We think all are important considerations for any architectural practice, and without doubt utterly fundamental to a young practice such as our own. However, we remain unconvinced by the method.

Our objections are not many, but they are central to the way we work:

We do not run a business that happens to provide architectural services (though could easily provide legal advice or sell flowers). We run a business because it is the only way we can do what we love: make architecture. And our passion for architecture means that the only sort of service we are interested in providing is a full one. We want to offer our clients the opportunity to tweak our designs. We want to make architectural models. We want to attend as many site meetings during constructions as necessary. Only in doing so will our buildings be the best they can be.

We understand and respect that BTMC wish to show that being an architect doesn’t have to exclude also being a businessperson, however we would love to hear how they suggest we can do that without compromising our core service and our core values.

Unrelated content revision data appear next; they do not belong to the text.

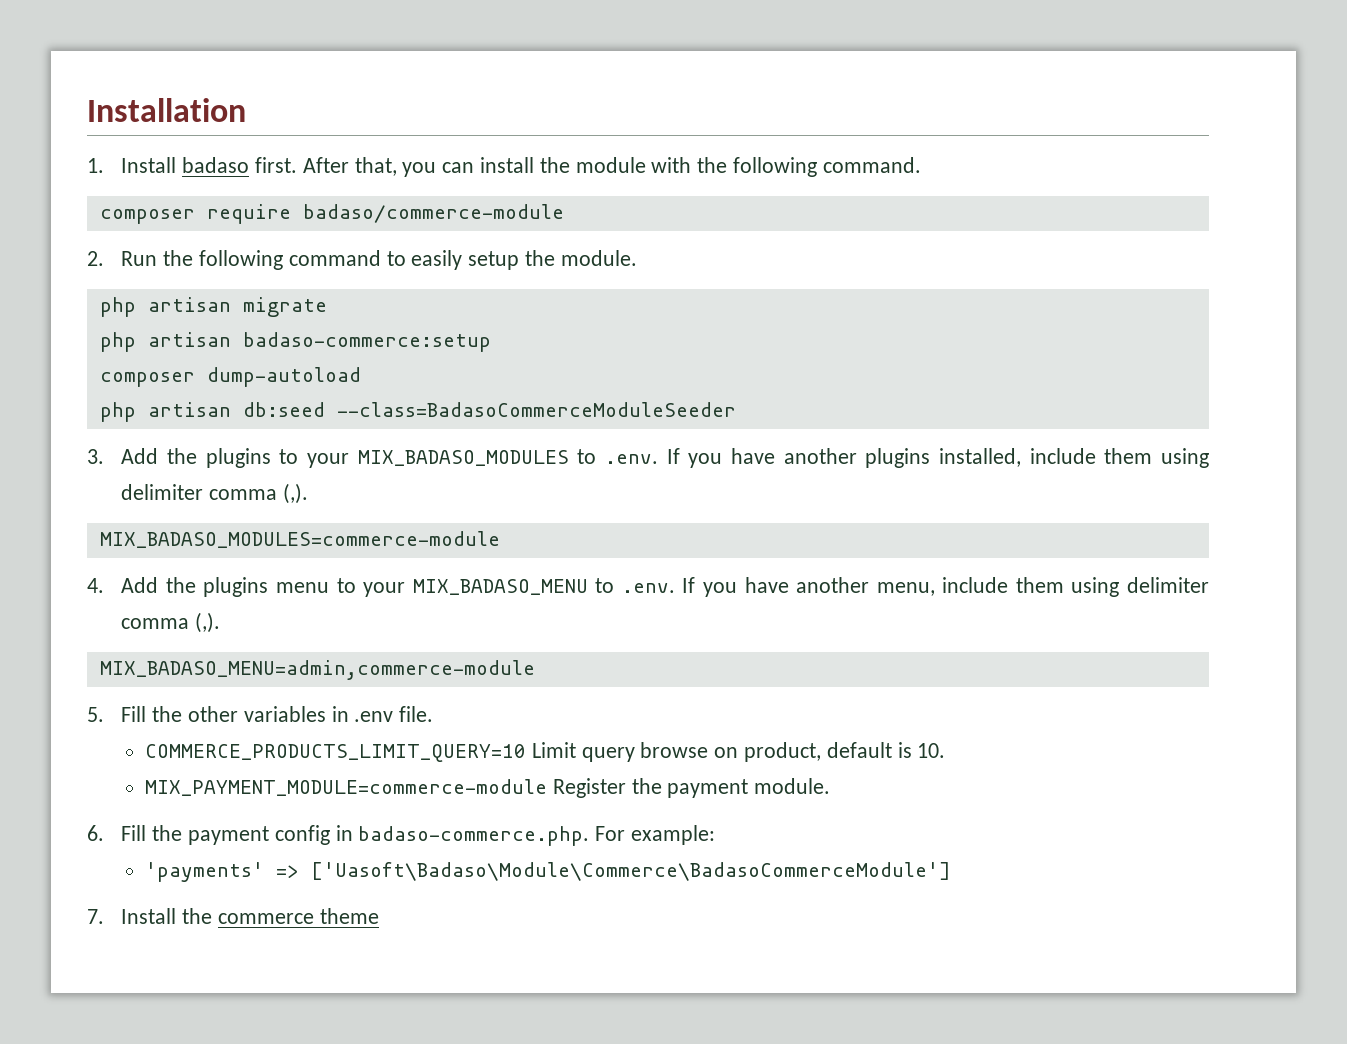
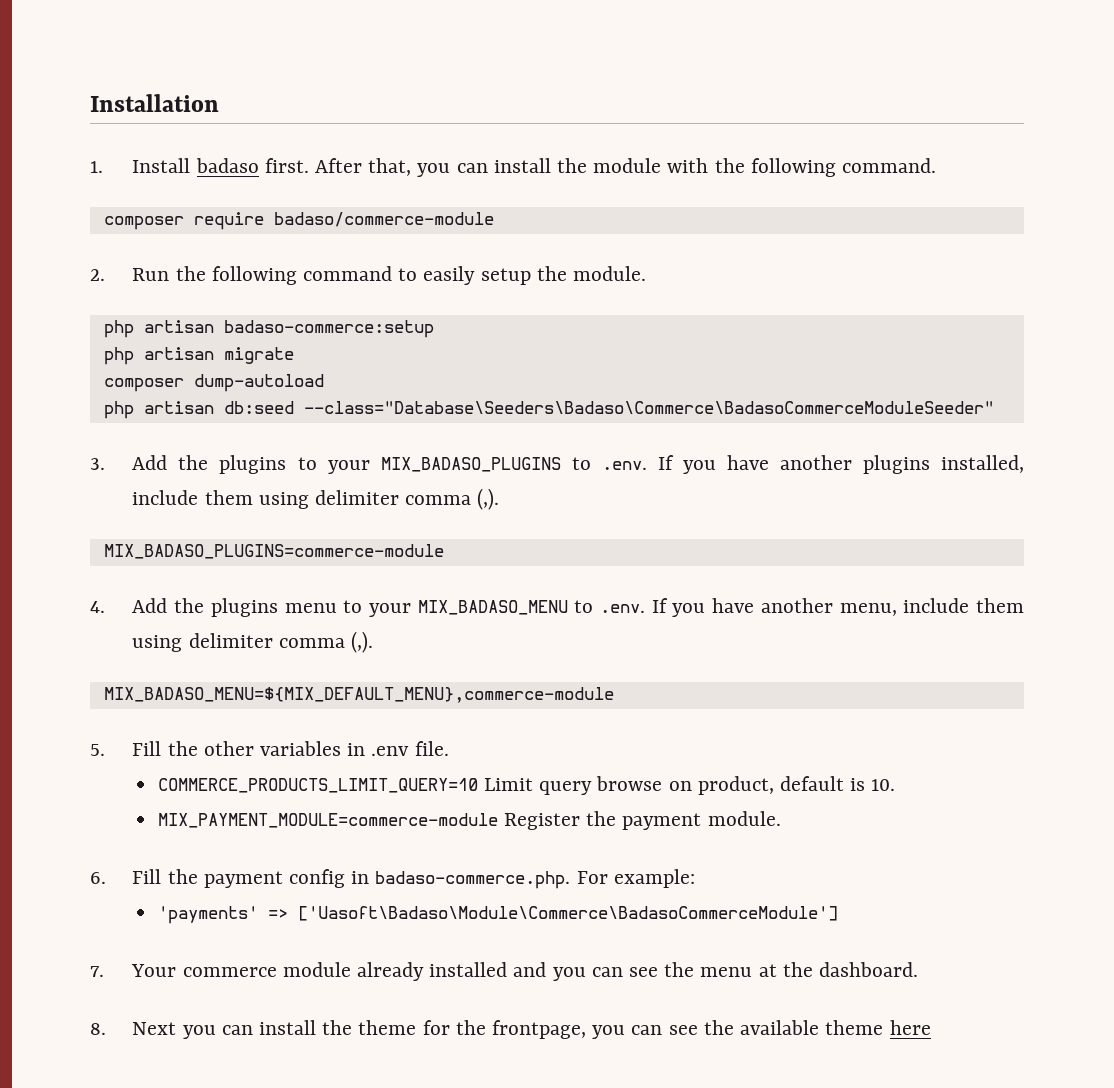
[242,297,327,317] [99,332,491,352] migrate // php artisan badaso-commerce:setup -> [223,320,434,338] [103,347,294,365] badaso-commerce:setup // php artisan migrate
[336,402,736,417] --class=BadasoCommerceModuleSeeder -> [303,401,994,414] --class="Database\Seeders\Badaso\Commerce\BadasoCommerceModuleSeeder"
[357,450,569,466] MIX_BADASO_MODULES -> [380,457,561,472] MIX_BADASO_PLUGINS
[99,531,500,548] MIX_BADASO_MODULES=commerce-module -> [103,544,444,559] MIX_BADASO_PLUGINS=commerce-module
[99,660,535,680] MIX_BADASO_MENU=admin,commerce-module -> [103,687,614,703] MIX_BADASO_MENU=${MIX_DEFAULT_MENU},commerce-module
[121,908,379,924] Install the commerce theme -> [131,962,919,981] [90,1020,931,1039] Your commerce module already installed and you can see the menu at the dashboard. // 8. Next you can install the theme for the frontpage, you can see the available theme here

The industry-wide mandatory fee

In short, this idea is a uniform fee schedule nationally implemented across the entire architectural profession. Fees are set, collected and administered by a central authority (for instance the AIA) and redistributed to architects. The intention is to establish an environment in which architects compete on ideas, not fees.

Many countries, including Australia, used to set mandatory architectural fees. By the 1990s they were all abolished for their inherently anti-competitive nature: in a free-market economy, money is the common language, the one constant understood by all. Ideas are not universally negotiable, but what one pays for a service is.

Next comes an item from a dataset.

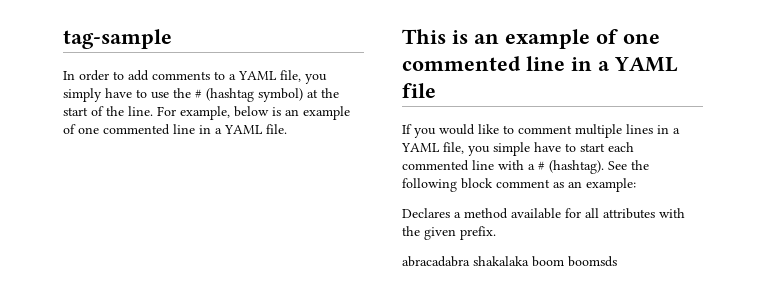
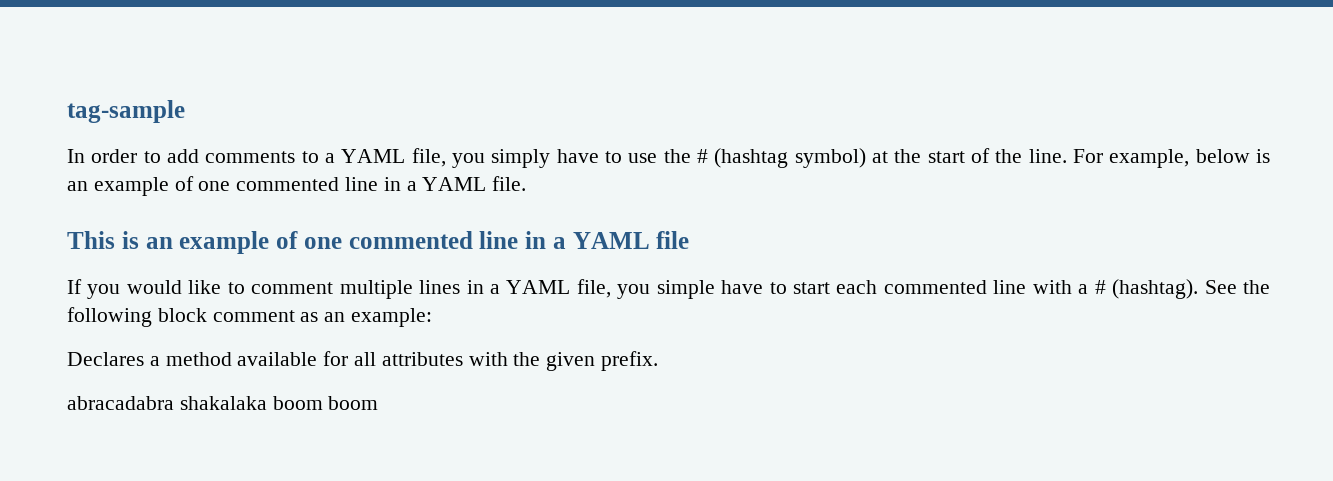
[568,256,617,267] boomsds -> [328,396,379,410] boom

But are mandatory fees really so bad? Competing with other architects based only on our ideas, not our fees, certainly has an alluring ring to it. Then again, our small architecture practice is more likely to thrive in the future if it can complete more projects now. And one of the ways we’re going to achieve that is by not having to compete with established architects and their widespread reputations. The freshness and energy we can bring to a project is one string in our bow; our ability to charge low fees is another. And believe us when we say we need every string we can get.

In fact, the disparity between our fees and those of an established practice protects the master as much as it does the apprentice. Twenty years from now, when we have two decades of (hopefully) great architectural works behind us, we will be charging significantly more than we do now. One reason will be to cover what are likely to be far higher overheads, another will be because we will want more money – to afford private schooling, to pay off our mortgage, to travel, to save for retirement, to buy beautiful things. As an established practice, we will be in a position to satisfy this desire thanks to a clientele prepared to pay for our good ideas. Say what you like of it, the free-market economy does tend to reward those who have in small supply what others want with great demand.

The free market values great design by paying for it.

There is another, more sinister, reason for avoiding a centrally-administered fee. Orwell may have been remarkably prescient in a number of areas, but thankfully so far we are still able to charge what we can for the work we do. Do we really want to relinquish yet another liberty? It’s bad enough that our federal government decides what to do with our taxes and our local councils decide what to do with our streets, having the AIA decide how much we’re allowed to earn gives us the outright willies.